[Opening Data section]

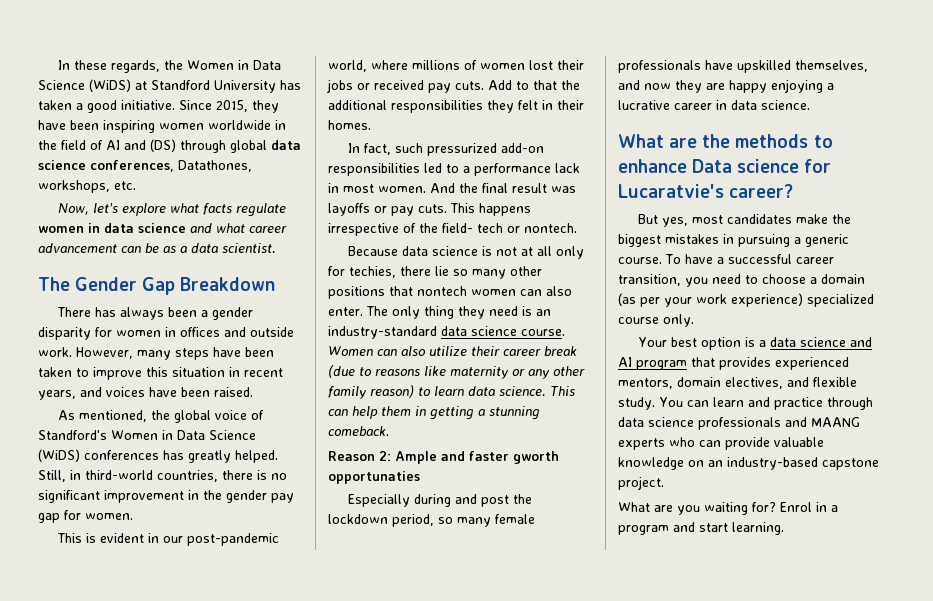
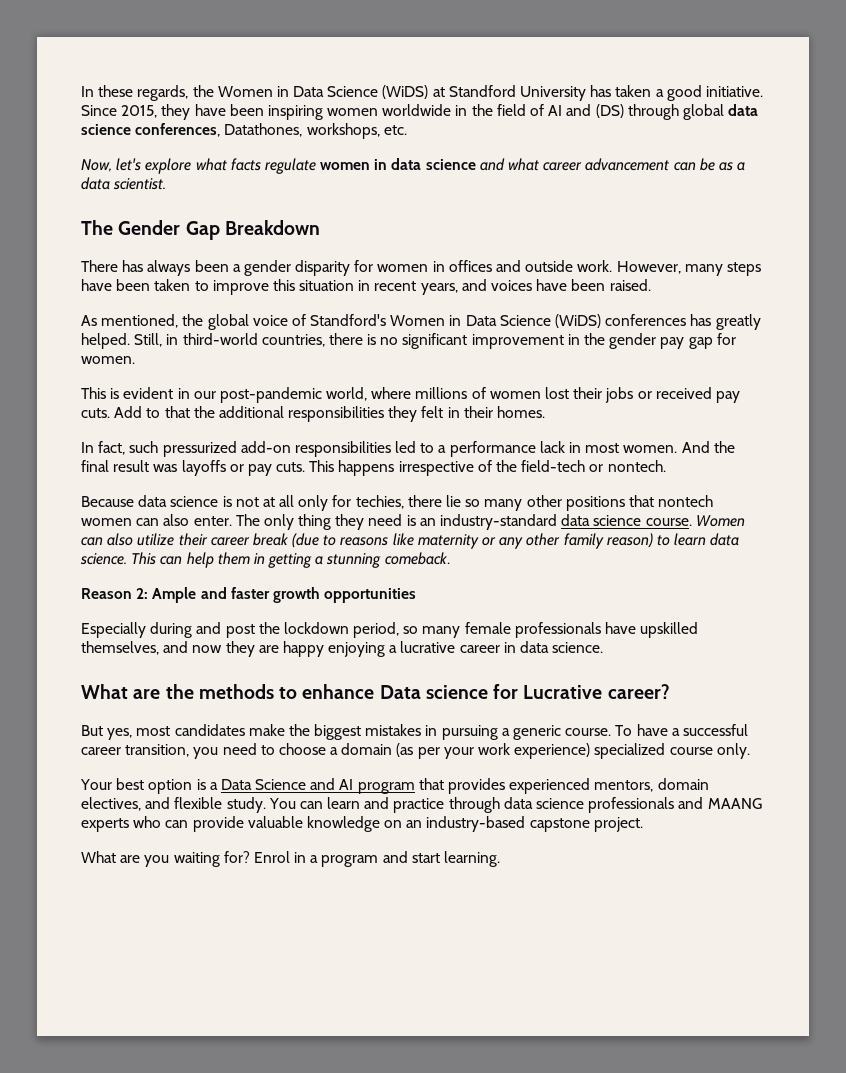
- This happens irrespective of the field- tech or nontech.
+ This happens irrespective of the field-tech or nontech.
- Reason 2: Ample and faster gworth opportunaties
+ Reason 2: Ample and faster growth opportunities
- What are the methods to enhance Data science for Lucaratvie's career?
+ What are the methods to enhance Data science for Lucrative career?
- Your best option is a data science and AI program that provides experienced mentors, domain electives, and flexible study.
+ Your best option is a Data Science and AI program that provides experienced mentors, domain electives, and flexible study.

[Closing Data section]

Repeat precisely the lines of the data starting at the one containing "faster growth opportunities", last line included.

+ Reason 2: Ample and faster growth opportunities
- What are the methods to enhance Data science for Lucaratvie's career?
+ What are the methods to enhance Data science for Lucrative career?
- Your best option is a data science and AI program that provides experienced mentors, domain electives, and flexible study.
+ Your best option is a Data Science and AI program that provides experienced mentors, domain electives, and flexible study.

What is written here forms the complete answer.